WORK TO BE COMPLETED = Retype, without alteration, each line from the line containing "STIHL STIHL HLA" to the final line of the records.

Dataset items

════════════════

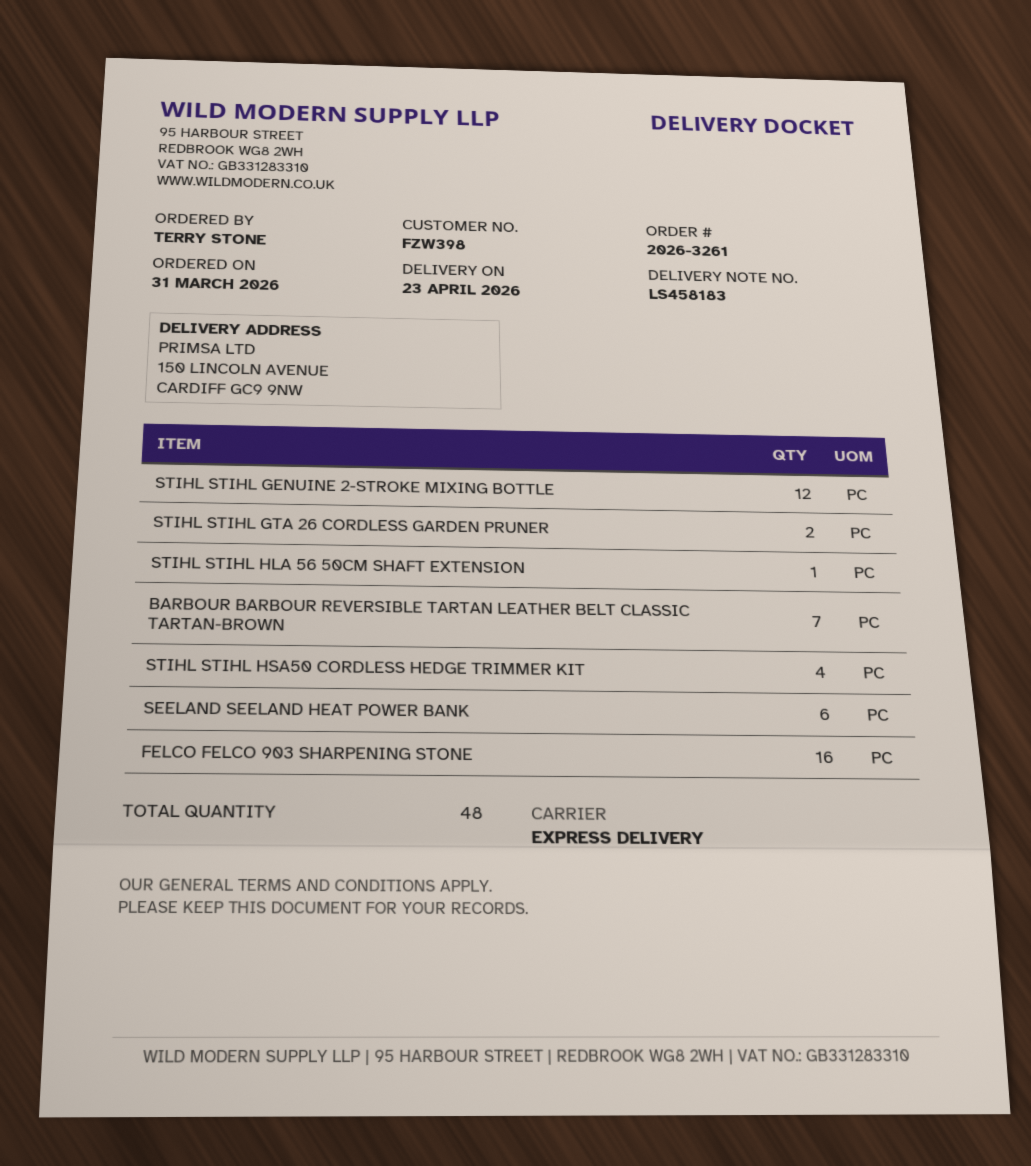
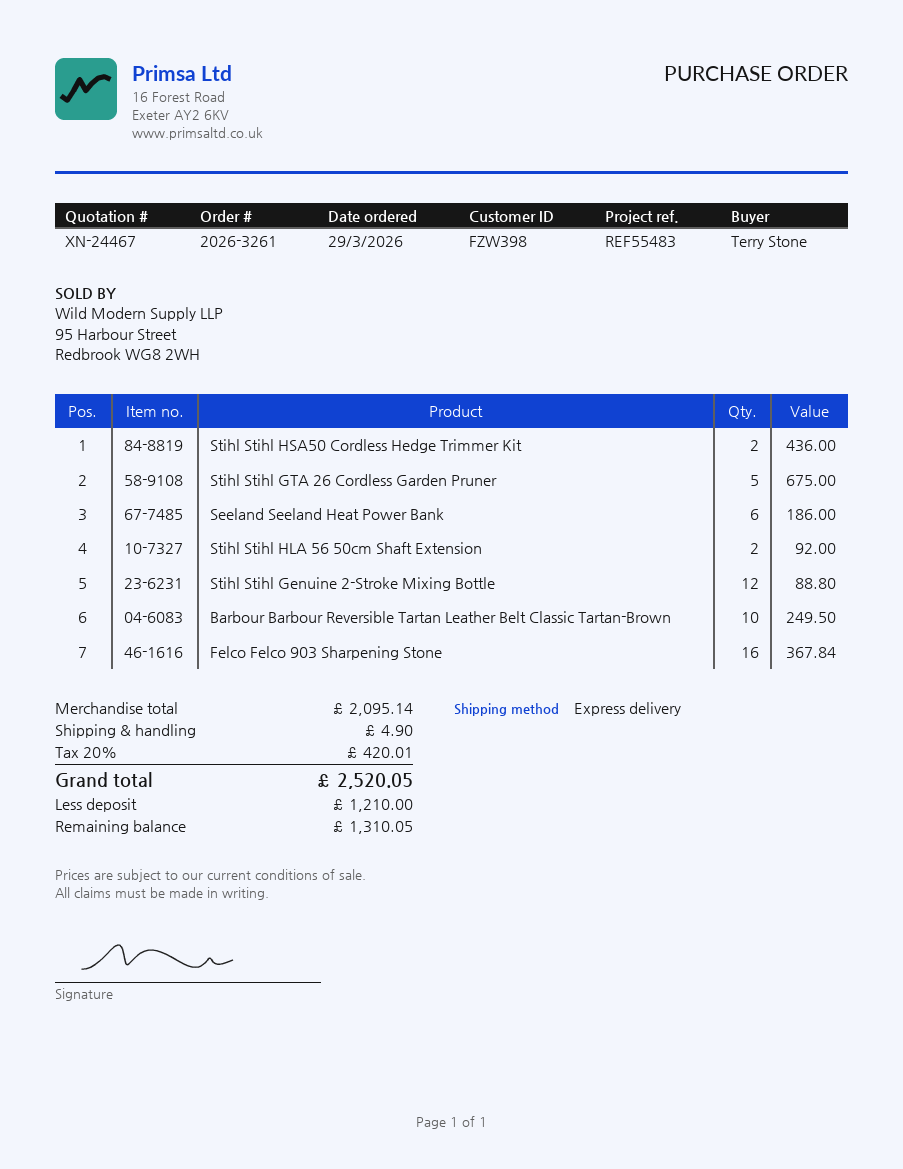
order date: 2026-03-31 -> 2026-03-29
STIHL STIHL GTA 26 CORDLESS GARDEN PRUNER: 2 -> 5
STIHL STIHL HLA 56 50CM SHAFT EXTENSION: 1 -> 2
BARBOUR BARBOUR REVERSIBLE TARTAN LEATHER BELT CLASSIC TARTAN-BROWN: 7 -> 10
STIHL STIHL HSA50 CORDLESS HEDGE TRIMMER KIT: 4 -> 2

════════════════

RESPONSE TO THIS TASK =
STIHL STIHL HLA 56 50CM SHAFT EXTENSION: 1 -> 2
BARBOUR BARBOUR REVERSIBLE TARTAN LEATHER BELT CLASSIC TARTAN-BROWN: 7 -> 10
STIHL STIHL HSA50 CORDLESS HEDGE TRIMMER KIT: 4 -> 2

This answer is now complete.